The question of The Scarlet Woman is particularly difficult for men to investigate simply because of her peripheral consciousness as against man's centralized Ego. Perhaps you with your "woman's heart" may understand it better than I.

     

There is one thing that annoys me hellishly about all these problems. We are always coming up against brick walls and having to wait when we want to be up and doing. ('Scuse the reference to Longfellow. That verse, by the way, gives his psychology beautifully. He jumps up with the greatest enthusiasm in order to—wait—It's a perfectly beautiful clinical example of nervous weakness.) However, here we are with same boat. We don't know what we want to do, it is true, but anyhow, we can't do it until the arrival of the rich man from the West and a few things like that. Well, I don't mind, I'm perfectly happy writing. I merely wish to remind the Gods that—for many considerations—this attitude shows my complete dependence upon them. (Compare Napoleon in Anatole France's story of "La Muiron".)

     

About your remarks on my remarks on honour—(I assume that you have copies of your own letters) I quite see your Point A. But I think all these stumbling blocks would disappear simultaneously if people would only grasp my mathematical conception of 93. That is exactly where I thought you would come in strongest.

     

Let me put it this way. In spite of the variety of possible triangles they are all limited by having three sides. Similarly, the scope of possible Wills for any man is limited by his race, caste, etc. Nothing annoys me more than having people imagine that 93 allows any amount of looseness. Don't forget that one of the principal things (pause for an almost inconceivable absurd accident. I am dictating this lying down. A few minutes ago I missed my pen knife and found another for the purpose. I then slightly shifted my position. The large blade of the missing knife went an inch or so into the small of my back.) which makes Thelema inevitable is that it identifies destiny and Free Will.
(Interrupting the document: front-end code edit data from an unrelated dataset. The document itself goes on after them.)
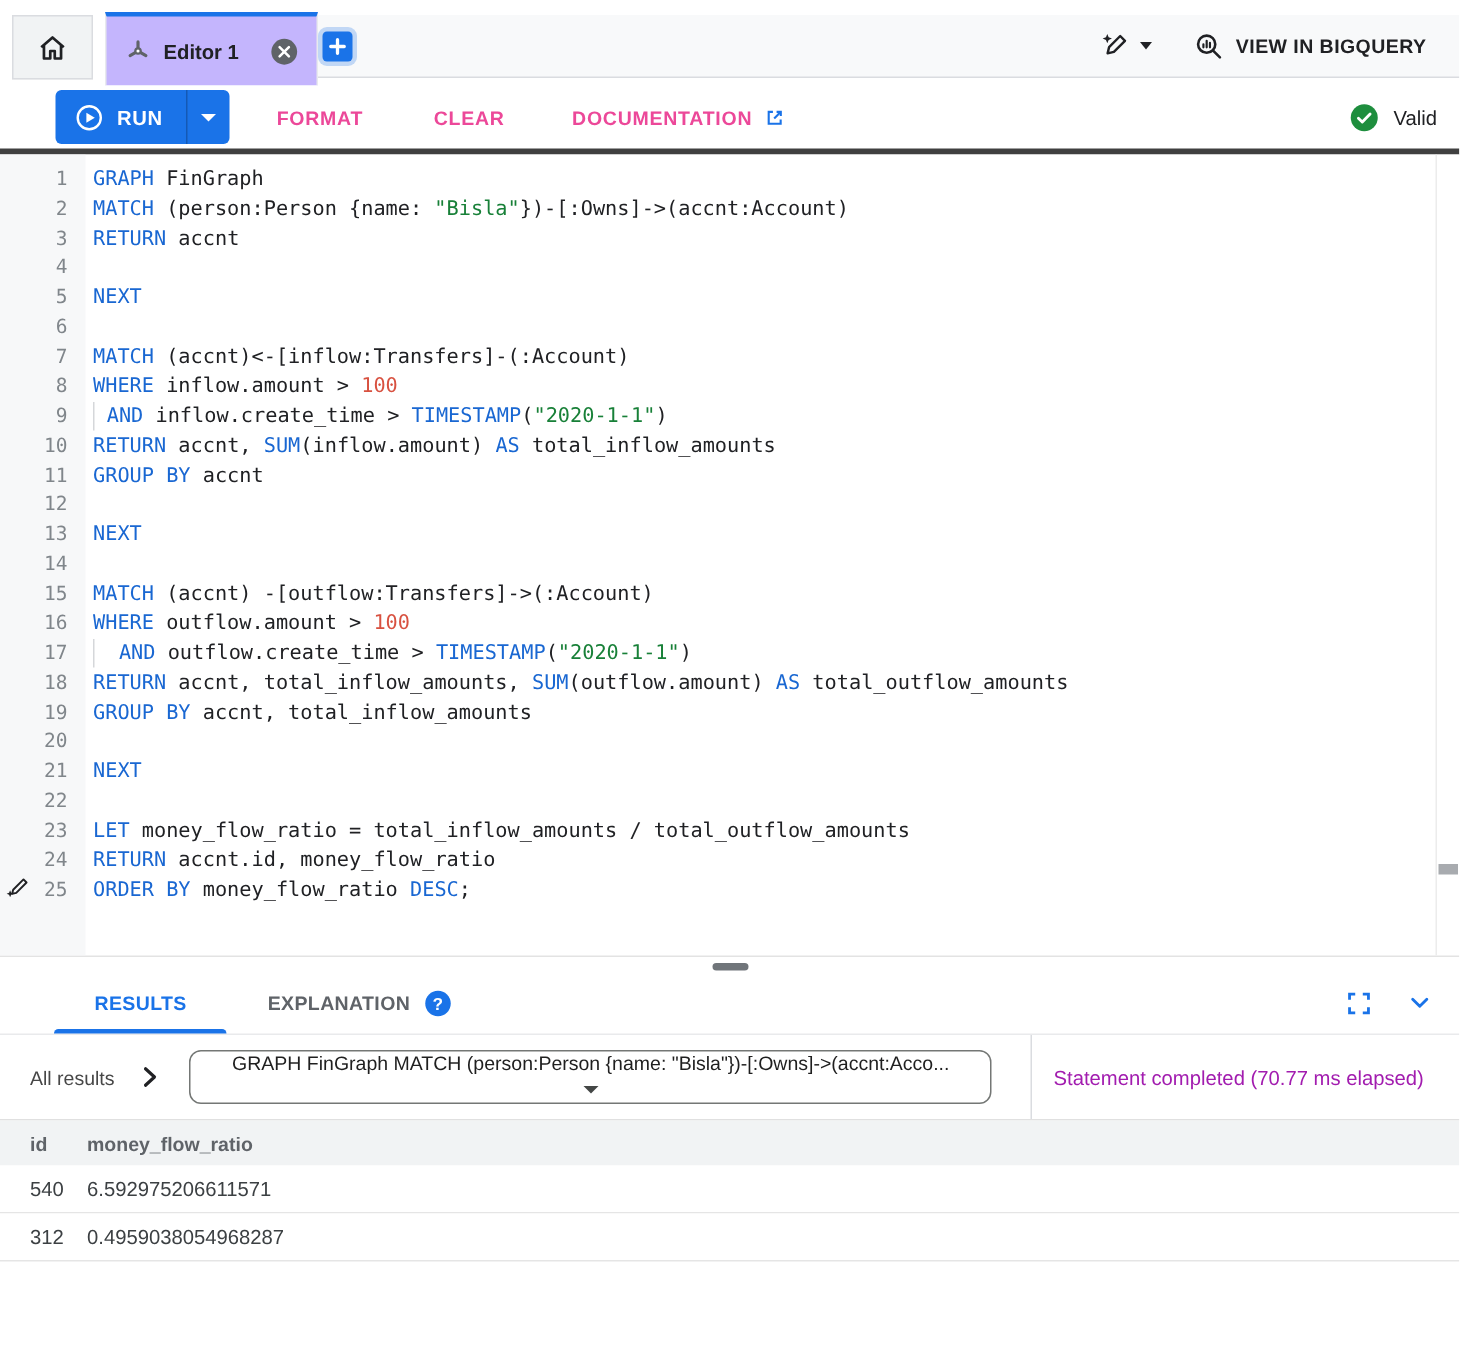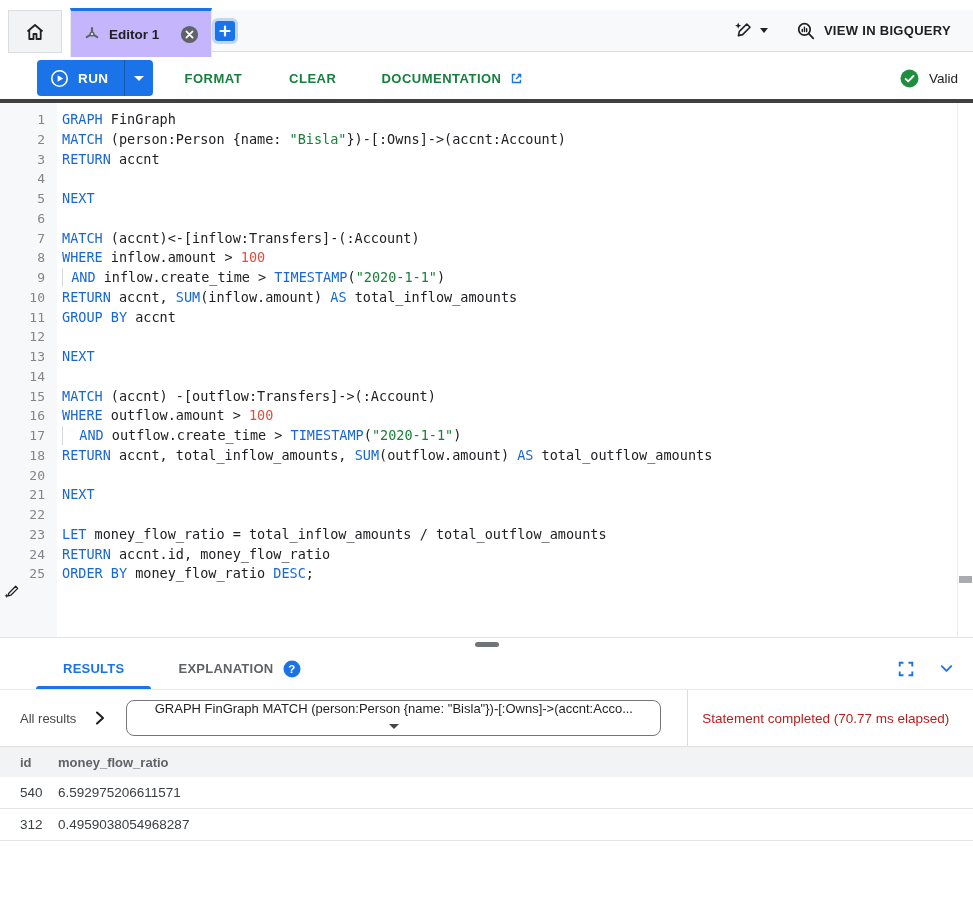--- a/index.html
+++ b/index.html
@@ -28,21 +28,21 @@
   .view-bq { display:flex; align-items:center; gap:8px; font-size:13px; font-weight:700; letter-spacing:.3px; color:#202124; cursor:pointer; }
 
   
   .toolbar { position:absolute; top:57px; left:0; right:0; height:46px; background:#fff;
     border-bottom:4px solid #404040; display:flex; align-items:center; }
   .run-group { margin-left:37px; display:flex; height:36px; background:#1a73e8; border-radius:4px; overflow:hidden; cursor:pointer; }
   .run-main { display:flex; align-items:center; gap:9px; padding:0 16px 0 13px; color:#fff;
     font-size:13.5px; font-weight:700; letter-spacing:.4px; }
   .run-caret { width:29px; display:flex; align-items:center; justify-content:center; border-left:1px solid rgba(0,0,0,.22); }
   .run-caret .caret { width:0; height:0; border-left:5px solid transparent; border-right:5px solid transparent; border-top:5.5px solid #fff; }
-  .tool-link { color:#15803d; font-size:13px; font-weight:700; letter-spacing:.5px; cursor:pointer; display:flex; align-items:center; gap:7px; }
+  .tool-link { color:#ec4899; font-size:13px; font-weight:700; letter-spacing:.5px; cursor:pointer; display:flex; align-items:center; gap:7px; }
   .lnk-format { margin-left:31px; }
   .lnk-clear { margin-left:47px; }
   .lnk-doc { margin-left:45px; }
   .valid-wrap { margin-left:auto; margin-right:15px; display:flex; align-items:center; gap:10px; }
   .valid-label { font-size:13.5px; color:#202124; }
 
   
   .editor { position:absolute; top:103px; left:0; right:0; height:535px; background:#fff;
     border-bottom:1px solid #e3e3e3; overflow:hidden; cursor:text; }
   .gutter-bg { position:absolute; left:0; top:0; bottom:0; width:57px; background:#f7f8f9; }
@@ -77,21 +77,21 @@
 
   .statement-row { height:57px; display:flex; align-items:center; border-bottom:1px solid #e0e0e0; }
   .all-results { margin-left:20px; font-size:13px; color:#474747; white-space:nowrap; }
   .chev-right { margin-left:15px; cursor:pointer; display:flex; }
   .pill { margin-left:17px; width:535px; height:36px; border:1px solid #747775; border-radius:8px;
     display:flex; align-items:center; padding:0 12px; gap:8px; font-size:13px; color:#1f1f1f; cursor:pointer; background:#fff;flex-direction:column; }
   .pill-text { white-space:nowrap; overflow:hidden; }
   .pill-caret { width:0; height:0; border-left:5px solid transparent; border-right:5px solid transparent; border-top:5.5px solid #444746; flex:none; }
   .status-sect { margin-left:26px; border-left:1px solid #dadce0; height:100%; flex:1;
     display:flex; align-items:center; padding-left:14px; }
-  .status-text { font-size:13.5px; color:#b91c1c; }
+  .status-text { font-size:13.5px; color:#a21caf; }
 
   .thead { height:30px; background:#f1f3f4; display:flex; align-items:center;
     font-size:13px; font-weight:700; color:#5f6368;justify-content:center; }
   .tc1 { width:58px; padding-left:20px; flex:none; }
   .tc2 { flex:1; }
   .trow { height:32px; display:flex; align-items:center; border-bottom:1px solid #e5e5e5;
     font-size:13.5px; color:#3c4043; background:#fff; }
 </style>
 </head>
 <body>
@@ -252,20 +252,24 @@
           <div class="ln">16</div>
           <div class="lc"><span class="k">WHERE</span><span class="p"> outflow.amount &gt; </span><span class="n">100</span></div>
         </div>
         <div class="code-line">
           <div class="ln">17</div>
           <div class="lc"><span class="guide"></span><span class="p">  </span><span class="k">AND</span><span class="p"> outflow.create_time &gt; </span><span class="k">TIMESTAMP</span><span class="p">(</span><span class="s">"2020-1-1"</span><span class="p">)</span></div>
         </div>
         <div class="code-line">
           <div class="ln">18</div>
           <div class="lc"><span class="k">RETURN</span><span class="p"> accnt, total_inflow_amounts, </span><span class="k">SUM</span><span class="p">(outflow.amount) </span><span class="k">AS</span><span class="p"> total_outflow_amounts</span></div>
+        </div>
+        <div class="code-line">
+          <div class="ln">19</div>
+          <div class="lc"><span class="k">GROUP BY</span><span class="p"> accnt, total_inflow_amounts</span></div>
         </div>
         <div class="code-line">
           <div class="ln">20</div>
           <div class="lc"></div>
         </div>
         <div class="code-line">
           <div class="ln">21</div>
           <div class="lc"><span class="k">NEXT</span></div>
         </div>
         <div class="code-line">

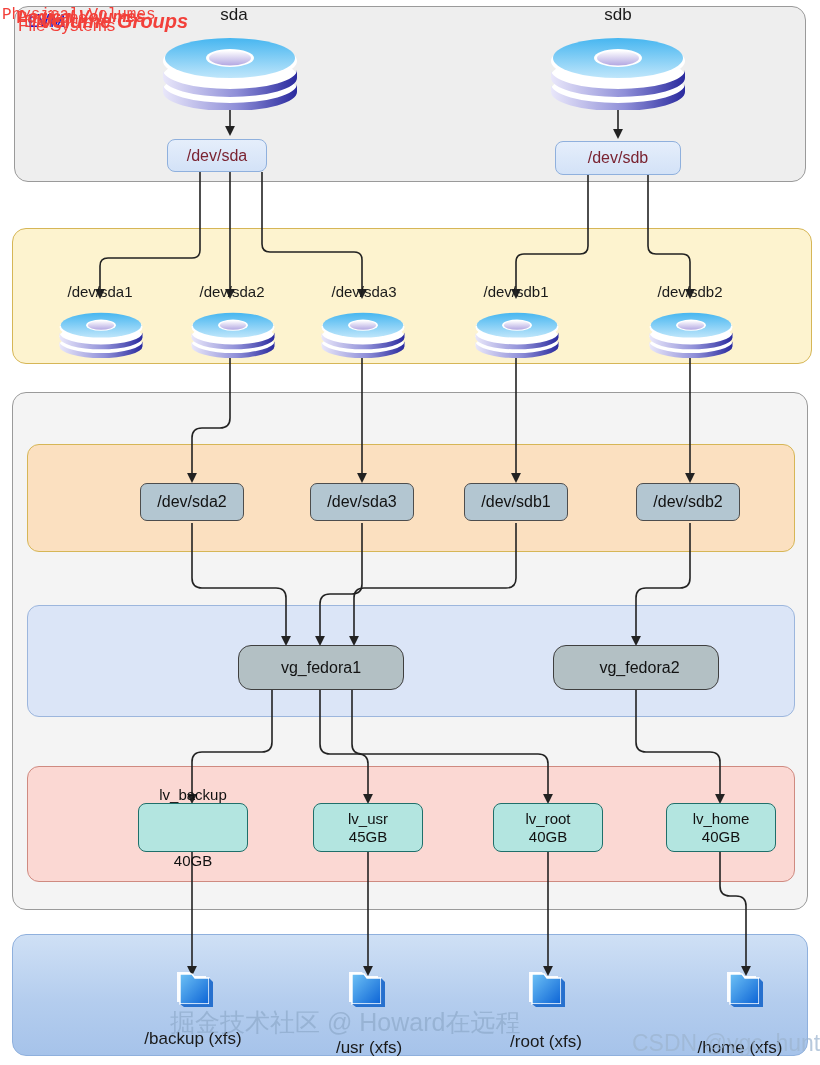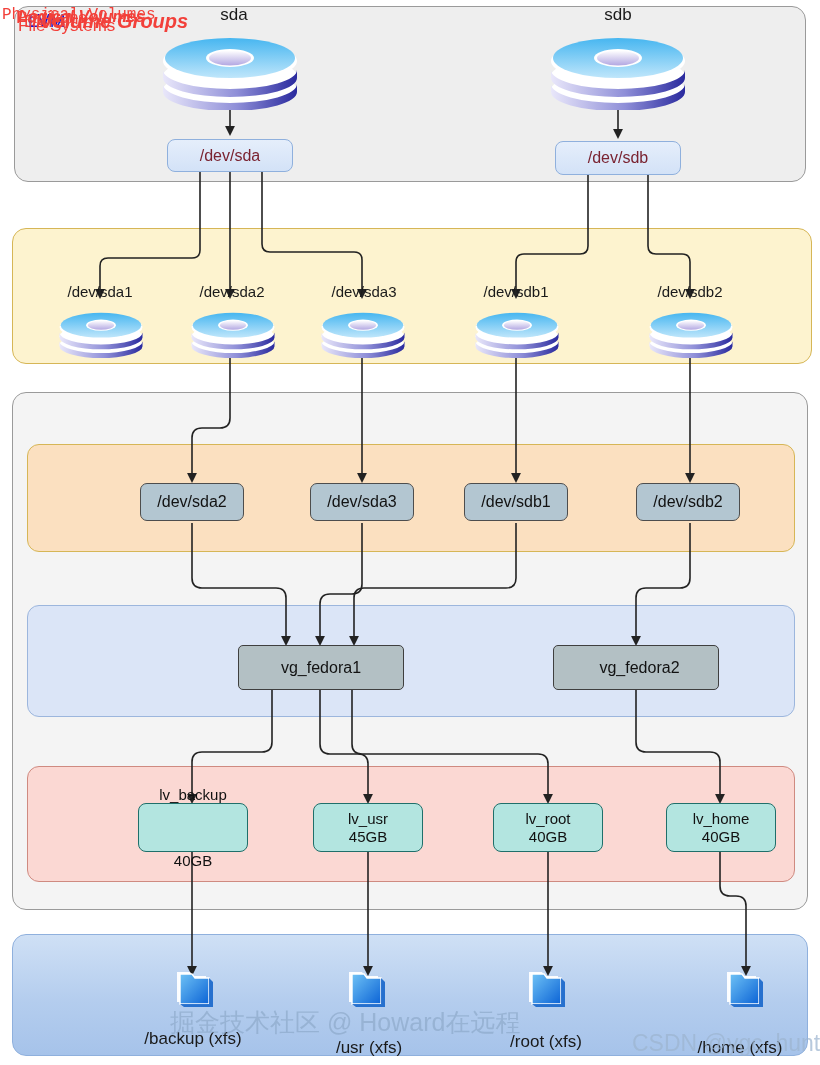--- a/index.html
+++ b/index.html
@@ -74,21 +74,21 @@
     font-size:16px;color:#7a2331;
   }
   .pvbox{
     position:absolute;box-sizing:border-box;
     background:#b3c6d1;border:1px solid #4d4d4d;border-radius:7px;
     display:flex;align-items:center;justify-content:center;
     font-size:16px;color:#121212;
   }
   .vgbox{
     position:absolute;box-sizing:border-box;
-    background:#b3c0c4;border:1px solid #3f3f3f;border-radius:5px;
+    background:#b3c0c4;border:1px solid #3f3f3f;border-radius:13px;
     display:flex;align-items:center;justify-content:center;
     font-size:16px;color:#121212;
   }
   .lvbox{
     position:absolute;box-sizing:border-box;
     background:#b3e5e0;border:1px solid #1f6f6a;border-radius:8px;
     display:flex;flex-direction:column;align-items:center;justify-content:center;
     font-size:15px;color:#111111;line-height:1.18;
   }
 
@@ -215,21 +215,21 @@
       <path d="M4,56 a67,19 0 0 0 134,0 v8 a67,19 0 0 1 -134,0 z" fill="url(#dlay)"></path>
       <ellipse cx="71" cy="48" rx="67" ry="19" fill="#ffffff"></ellipse>
       <path d="M4,42 a67,19 0 0 0 134,0 v8 a67,19 0 0 1 -134,0 z" fill="url(#dlay)"></path>
       <ellipse cx="71" cy="33" rx="67" ry="21" fill="#ffffff"></ellipse>
       <ellipse cx="71" cy="30" rx="65" ry="20" fill="url(#dtop)"></ellipse>
       <ellipse cx="71" cy="30" rx="24" ry="9" fill="#ffffff"></ellipse>
       <ellipse cx="71" cy="30" rx="21" ry="7.4" fill="url(#dhole)"></ellipse>
     </svg>
   </div>
 
-  <div class="devbox" style="left:167px;top:139px;width:126px;height:33px;">/dev/sda</div>
+  <div class="devbox" style="left:167px;top:139px;width:100px;height:33px;">/dev/sda</div>
   <div class="devbox" style="left:555px;top:141px;width:126px;height:34px;">/dev/sdb</div>
 
   <div class="part-label" style="left:100px;top:283px;">/dev/sda1</div>
   <div class="part-label" style="left:232px;top:283px;">/dev/sda2</div>
   <div class="part-label" style="left:364px;top:283px;">/dev/sda3</div>
   <div class="part-label" style="left:516px;top:283px;">/dev/sdb1</div>
   <div class="part-label" style="left:690px;top:283px;">/dev/sdb2</div>
 
   <div class="disk" style="left:57px;top:303px;">
     <svg width="88" height="58" viewBox="0 0 142 82">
It is on just such rocks that I am building my castle. Note B. Of course "Do what thou wilt" is not a guide, it is a scientific principle of ethics. There are numerous guides to conduct in the Book:—I - 10, 12, 22, 32, 41, 42, 43, 51, 52, 57, 61, 62, 63 and so on. But these, as I think the Comment shows, are not sufficient indication to enable any one to solve his ethical problems dynamically. (C) You are quite right. We do take away all other criteria of righteousness but as to the determination of the True Will Liber Thisarb and others should help. A year's probation should help. I have explained somewhere that I contemplate the establishment of a staff of experts to assist the judgment of aspirants.

     

But I'm not sure that you quite grasp the idea of the Book when you say there must be hope for the average man. As I read it, the acceptance of The Law is something like deciding to enter an University. "The slaves shall serve". Most people "the many and the known" will refuse The Law:—"The slave shall serve". They are to be ruled by "the few and secret". The point is, I think, with regard to freedom that it is up to any man to declare that he intends to do his Will. By doing so, he undertakes the responsibility of governing himself and others. He must succeed or fail in that higher task.

     

Your next remark makes me feel sure that you have got things a bit wrong. You talk of the greater emergencies of life. But to the Thelemite every breath he draws is important, and it is not in the least necessary for the non-Thelemite to decide on anything. He has neither the right nor the capacity to do so. All we can do for the Troglydytes (as I have got into trouble for calling them) is to work for their general welfare and try very slowly to prepare them for emancipation. But the essential for ourselves is to put a stop absolutely to their damned impertinent interference with us. We must not allow Sunday newspaper morality to interfere with self-expression in art, or even our relaxations. Here is where the secrecy comes in, by the way. We must put a stop to the vulgar knowing what we are doing. You want me to make clear (1) The fact that instruments of knowledge are not principles of Will. I admit I had not thought this necessary. (2) The measure of the importance of the instruments. I have assumed that a Thelemite should devote himself first of all to discovering his True Will, and that he should use all the regular accepted methods of forming a judgment, on any subject. Surely the main principles are the same whether you are determining a boiling point or deciding how to act in a domestic crisis. I want to do away with the distinction between Occult, ordinary, and Scientific research. I affirm the unity of nature. To me the adept is simply a man who knows his business in both senses; (a) what it is; (b) how to do it.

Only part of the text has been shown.